Deploying ML Models as Docker Containers
As of now, there is no standard, open solution to ML model deployment. As ML model inference being considered stateless, lightweight, and idempotent, containerization becomes the de-facto standard for delivery. This means we deploy a container that wraps an ML model inference code. For on-premise, cloud, or hybrid deployments, Docker is considered to be de-facto standard containerization technology.
One ubiquitous way is to package the whole ML tech stack (dependencies) and the code for ML model prediction into a Docker container. Then Kubernetes or an alternative (e.g. AWS Fargate) does the orchestration. The ML model functionality, such as prediction, is then available through a REST API (e.g. implemented as Flask application)

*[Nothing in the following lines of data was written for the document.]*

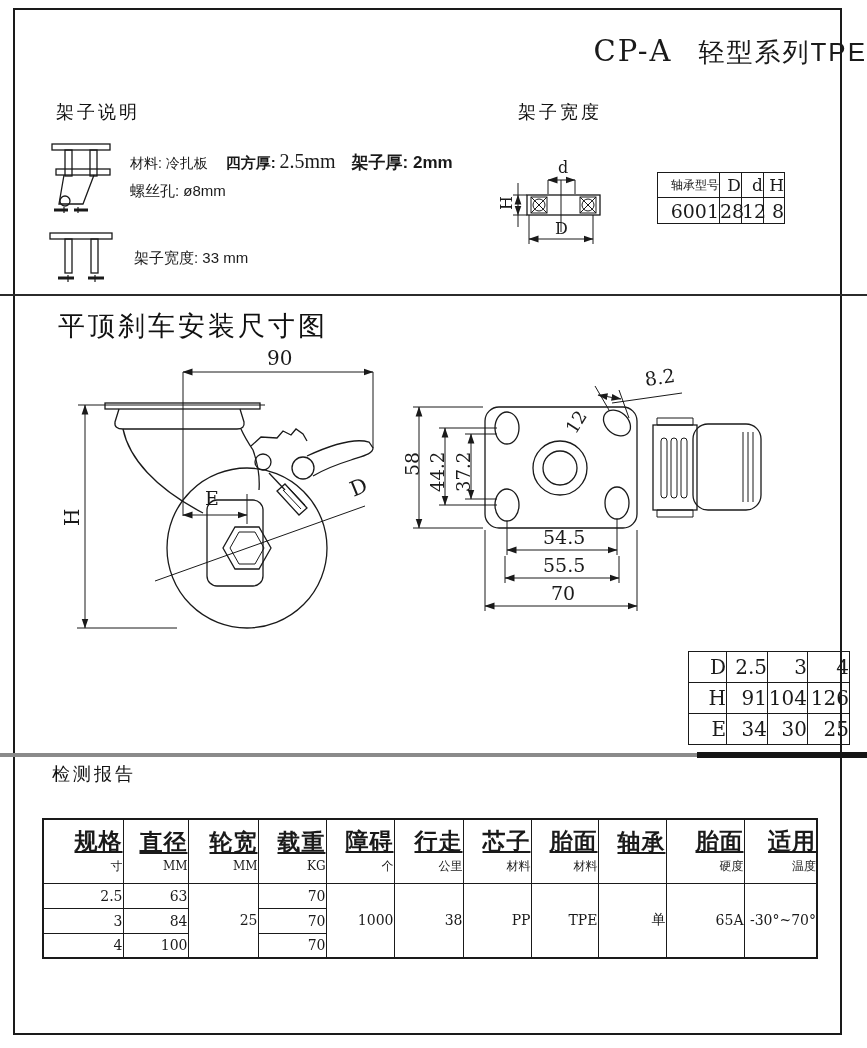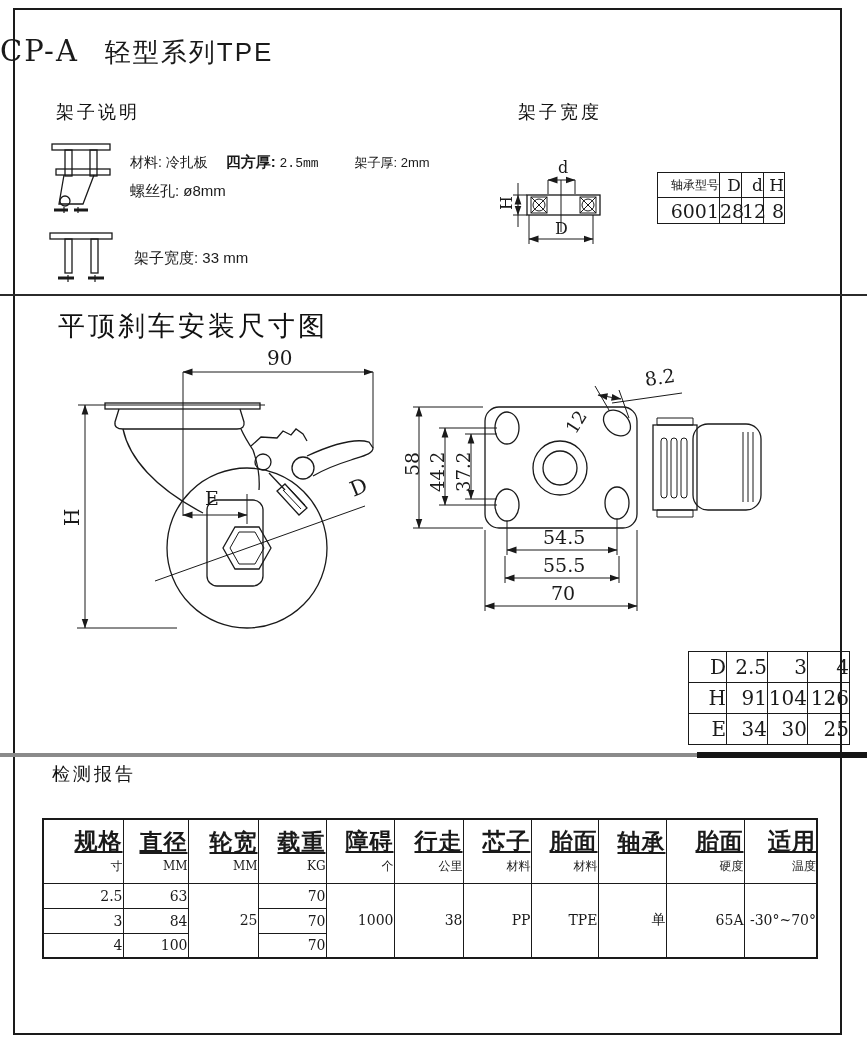--- a/index.html
+++ b/index.html
@@ -14,7 +14,7 @@
   .abs { position:absolute; }
   .cad { font-family:"DejaVu Serif", serif; }
   .heading { font-size:18px; letter-spacing:3px; color:#111; }
-  .title { width:100%; text-align:left; top:34px; left:0; font-size:26px; }
+  .title { width:100%; text-align:right; top:34px; left:0; font-size:26px; }
   .title .code { font-family:"DejaVu Serif", serif; font-size:29px; letter-spacing:2px; margin-right:26px; }
   .title .series { letter-spacing:2px; }
 

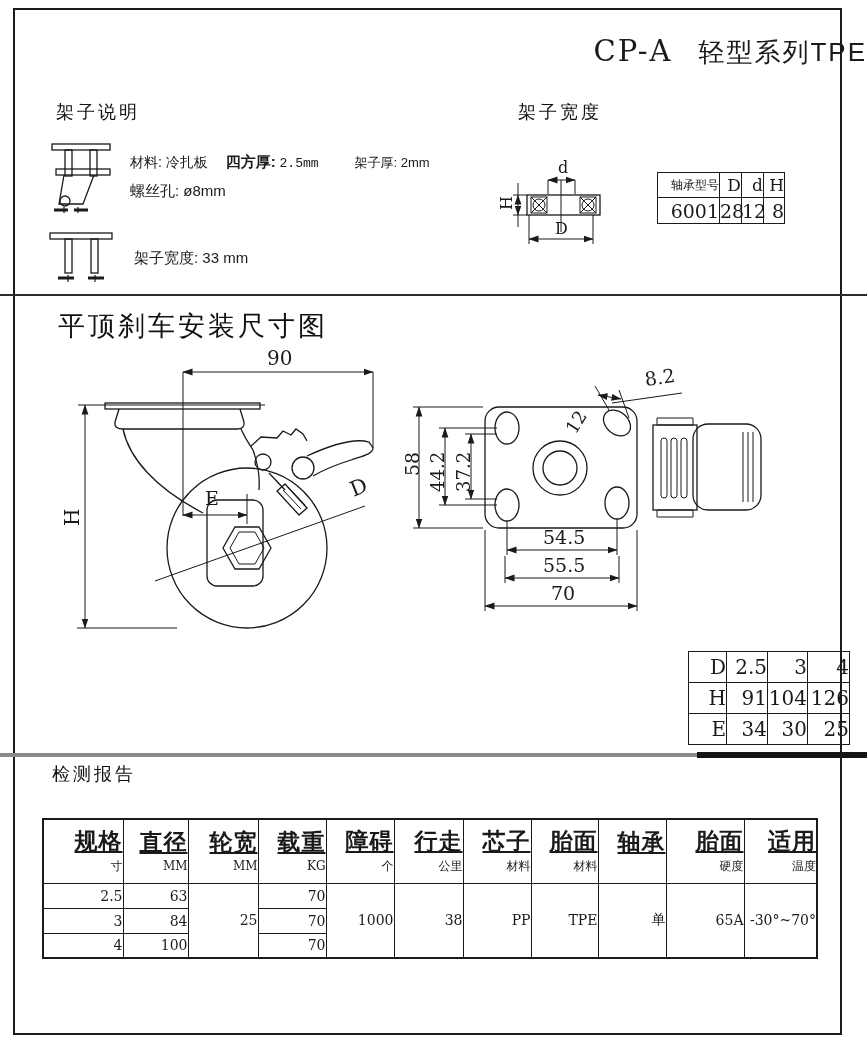--- a/index.html
+++ b/index.html
@@ -25,7 +25,7 @@
   .frame-row { position:absolute; display:flex; align-items:center; }
   .frame-row .txt { margin-left:18px; font-size:14px; white-space:nowrap; }
   .frame-row .b { font-weight:bold; font-size:15px; }
-  .frame-row .cadv { font-family:Liberation Mono, monospace; font-size:13px; }
+  .frame-row .cadv { font-family:Liberation Serif, serif; font-size:20px; }
   .frame-row .small { font-size:13px; margin-left:32px; }
 
   table { border-collapse:collapse; table-layout:fixed; }

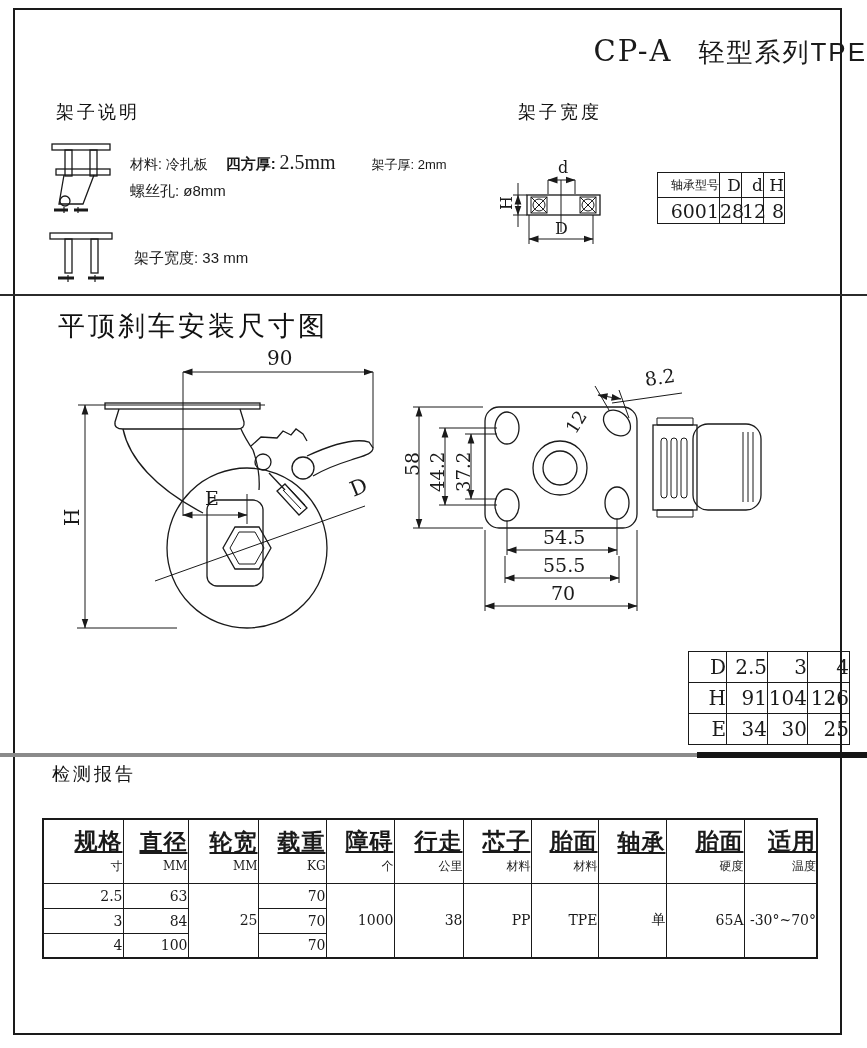--- a/index.html
+++ b/index.html
@@ -26,7 +26,7 @@
   .frame-row .txt { margin-left:18px; font-size:14px; white-space:nowrap; }
   .frame-row .b { font-weight:bold; font-size:15px; }
   .frame-row .cadv { font-family:Liberation Serif, serif; font-size:20px; }
-  .frame-row .small { font-size:13px; margin-left:32px; }
+  .frame-row .small { font-size:17px; margin-left:12px;font-weight:bold; }
 
   table { border-collapse:collapse; table-layout:fixed; }
   th, td { border:1.4px solid #1a1a1a; text-align:right; vertical-align:middle; padding:0; }

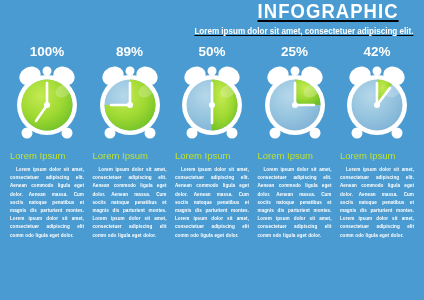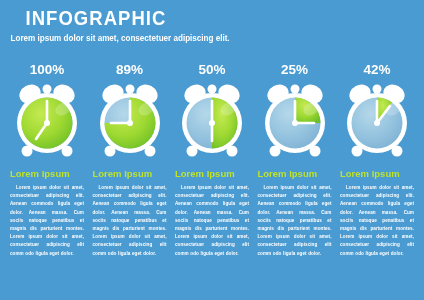--- a/index.html
+++ b/index.html
@@ -24,8 +24,8 @@
 
   
   .header {
-    text-align: left;
-    padding-top: 7px;
+    text-align: right;
+    text-decoration: underline;
   }
   .title {
     color: #ffffff;

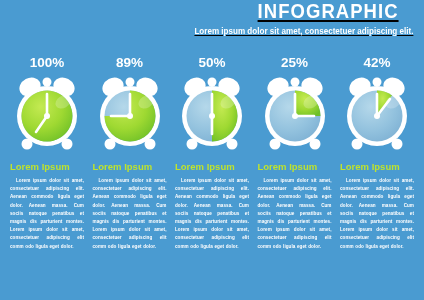--- a/index.html
+++ b/index.html
@@ -51,7 +51,7 @@
     display: flex;
     justify-content: space-between;
     padding: 0 8px;
-    margin-top: 18px;
+    margin-top: 7px;
     box-sizing: border-box;
     width: 424px;
   }

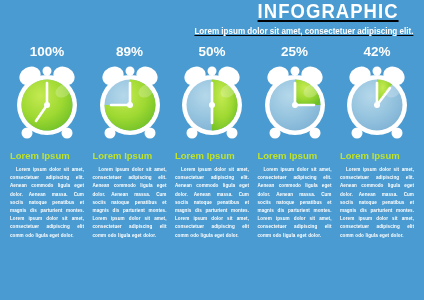--- a/index.html
+++ b/index.html
@@ -80,7 +80,7 @@
   .item-heading {
     color: #bfe32c;
     font-size: 9.5px;
-    font-weight: bold;
+    font-weight: normal;
     line-height: 12px;
     margin-top: 7px;
     margin-bottom: 4px;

Deploying ML Models as Serverless Functions
Various cloud vendors already provide machine-learning platforms, and you can deploy your model with their services. Examples are Amazon AWS Sagemaker, Google Cloud AI Platform, Azure Machine Learning Studio, and IBM Watson Machine Learning, to name a few. Commercial cloud services also provide containerization of ML models such as AWS Lambda and Google App Engine servlet host.
In order to deploy an ML model as a serverless function, the application code and dependencies are packaged into .zip files, with a single entry point function. This function then could be managed by major cloud providers such as Azure Functions, AWS Lambda, or Google Cloud Functions. However, attention should be paid to possible constraints of the deployed artifacts such as the size of the artifact.